The findings demonstrate that psilocybin therapy produces enduring improvements in cognitive flexibility in MDD, alongside robust antidepressant effects, yet the two changes were not correlated, suggesting partially distinct mechanisms. Neurochemically, reductions in ACC glutamate and NAA one week post-treatment indicate regionally selective alterations consistent with modulation of excitatory neurotransmission and neuronal integrity/energy metabolism. Functionally, increased neural flexibility (dFC) between ACC and PCC at one week reflects enhanced dynamics within salience-default mode circuits implicated in cognitive control and self-referential processing. However, larger increases in ACC-PCC dFC were associated with less improvement in cognitive flexibility, and higher baseline dFC predicted less post-therapy improvement despite better baseline performance. This pattern suggests a nonlinear relationship wherein insufficient baseline neural flexibility may limit cognitive flexibility, while excessive increases in neural dynamics may not yield proportional cognitive benefits. Together, results support the view that psychedelic therapy may open a window of neural and psychological plasticity during which targeted psychotherapeutic processes could be optimized to translate neural dynamics into cognitive gains.

This study provides convergent behavioral, neurochemical, and functional connectivity evidence that psilocybin therapy enhances cognitive and neural flexibility in MDD. Improvements in cognitive flexibility persisted for at least four weeks and were accompanied by decreased ACC glutamate and NAA and increased ACC-PCC dFC at one week. Connectome-based models showed that baseline neural flexibility predicts subsequent cognitive change, highlighting individual variability and potential patient stratification markers. Future research should employ randomized, placebo- or active-controlled designs, larger samples, and longer follow-up to determine durability, causality, and clinical relevance; integrate task-based fMRI and ecological cognitive measures; and test whether tailoring psychotherapy to the period of enhanced neural dynamics maximizes cognitive and clinical outcomes. Identifying optimal ranges of neural flexibility that confer psychological benefit will be key for precision psychedelic-assisted interventions.

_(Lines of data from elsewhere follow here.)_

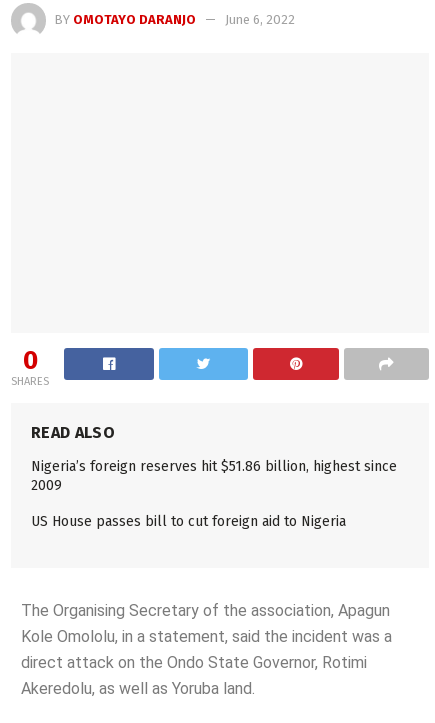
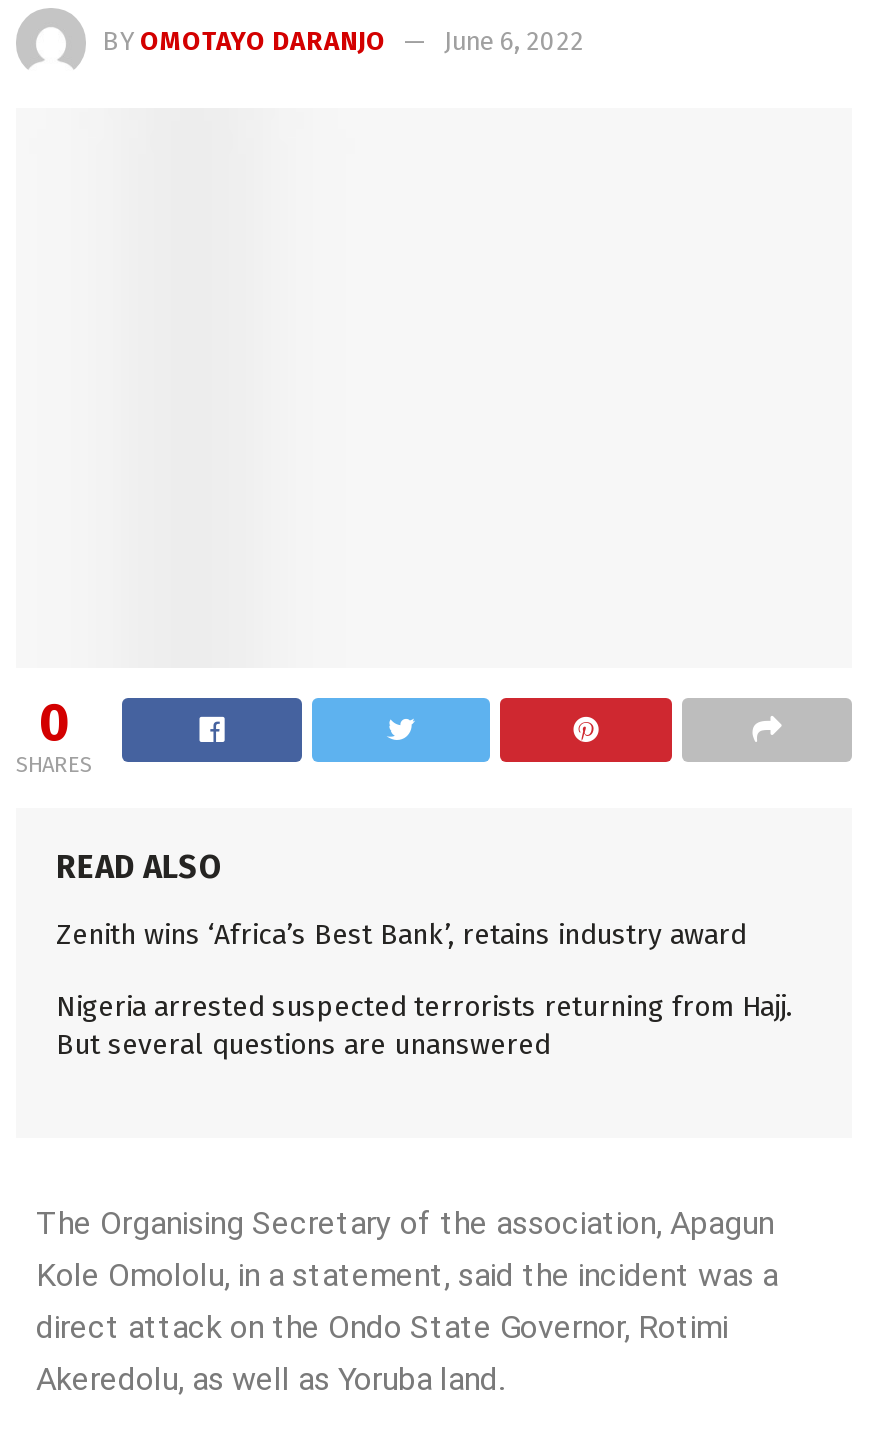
- Nigeria’s foreign reserves hit $51.86 billion, highest since
- 2009
+ Zenith wins ‘Africa’s Best Bank’, retains industry award

- US House passes bill to cut foreign aid to Nigeria
+ Nigeria arrested suspected terrorists returning from Hajj.
+ But several questions are unanswered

- Open-label, non–placebo-controlled design limits causal inference and leaves room for expectancy effects; though delayed-group analyses reduce concerns about practice effects on PCET. - Small sample size with some missing data and imaging exclusions due to 7T artifacts/SNR constraints reduces generalizability and power. - Dose reporting in text appears inconsistent; exact dosing details may affect interpretation and replication. - Neuroimaging focused on nodes with acceptable SNR and on ACC/PCC, potentially overlooking broader network effects. - Correlational analyses were exploratory; some reported associations were modest and require replication. - Lack of direct mechanistic measures of synaptic plasticity in humans; MRS markers are indirect proxies.